> _TASK PROMPT_:
Count the lines below that carry the word "column". Answer with that number alone.

[Change detection outputs]
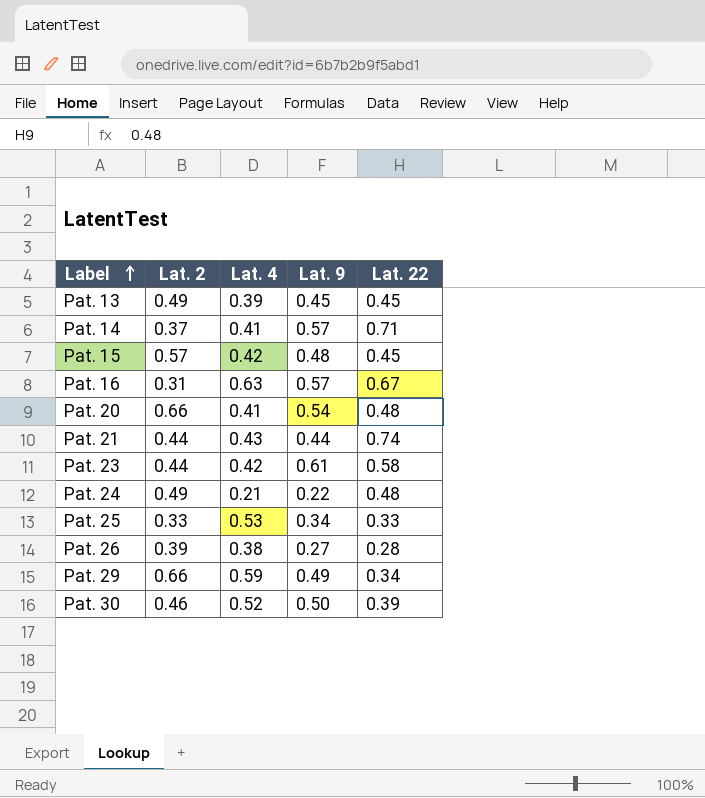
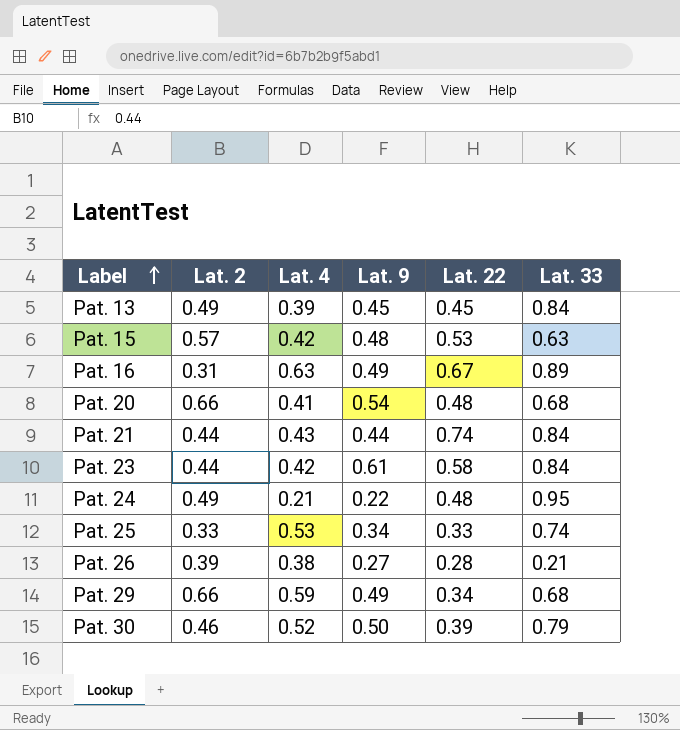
column Lat. 33 | position: none -> 6
row Pat. 14: 0.37 | 0.41 | 0.57 | 0.71 -> none
Pat. 15 | Lat. 22: 0.45 -> 0.53
Pat. 16 | Lat. 9: 0.57 -> 0.49

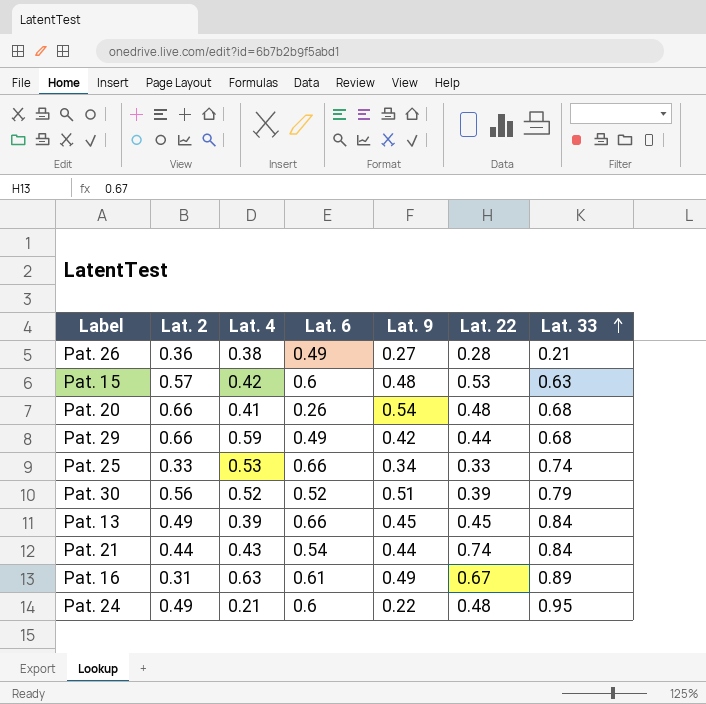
row order: Label ascending -> Lat. 33 ascending
column Lat. 6 | position: none -> 4
row Pat. 23: 0.44 | 0.42 | 0.61 | 0.58 | 0.84 -> none
Pat. 26 | Lat. 2: 0.39 -> 0.36
Pat. 29 | Lat. 9: 0.49 -> 0.42
Pat. 29 | Lat. 22: 0.34 -> 0.44
Pat. 30 | Lat. 2: 0.46 -> 0.56
Pat. 30 | Lat. 9: 0.50 -> 0.51

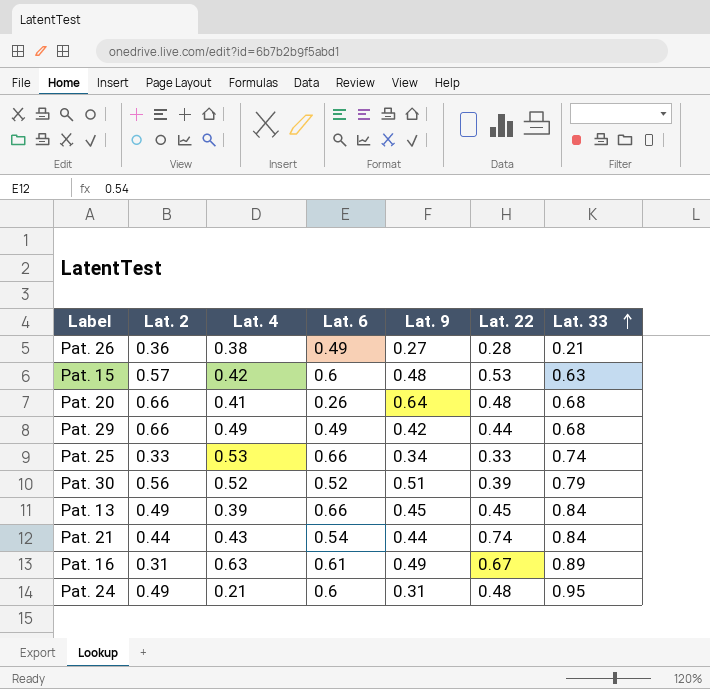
Pat. 20 | Lat. 9: 0.54 -> 0.64
Pat. 29 | Lat. 4: 0.59 -> 0.49
Pat. 24 | Lat. 9: 0.22 -> 0.31

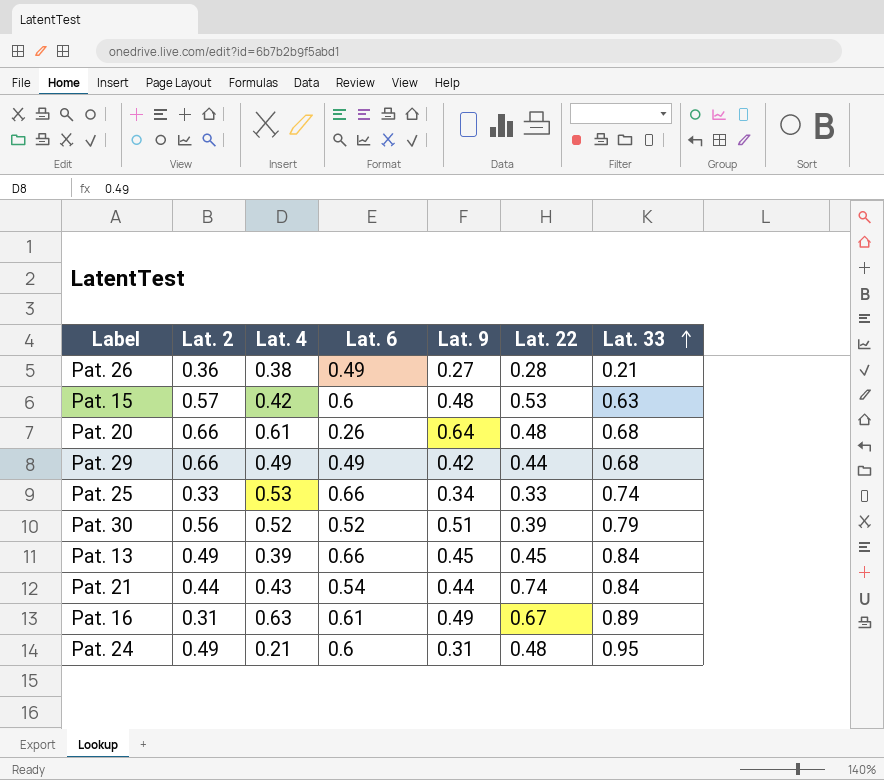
Pat. 20 | Lat. 4: 0.41 -> 0.61

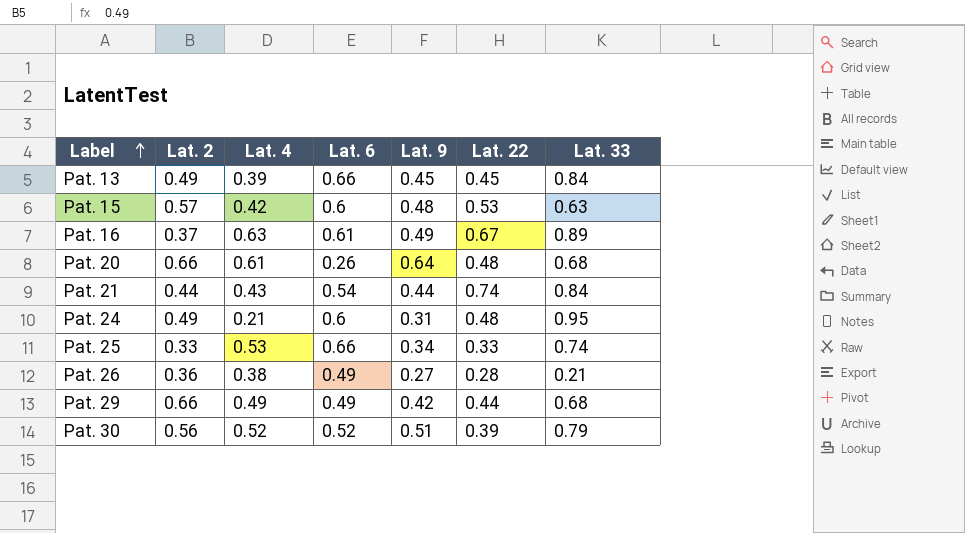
row order: Lat. 33 ascending -> Label ascending
Pat. 16 | Lat. 2: 0.31 -> 0.37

> _EXERCISE SOLUTION_:
2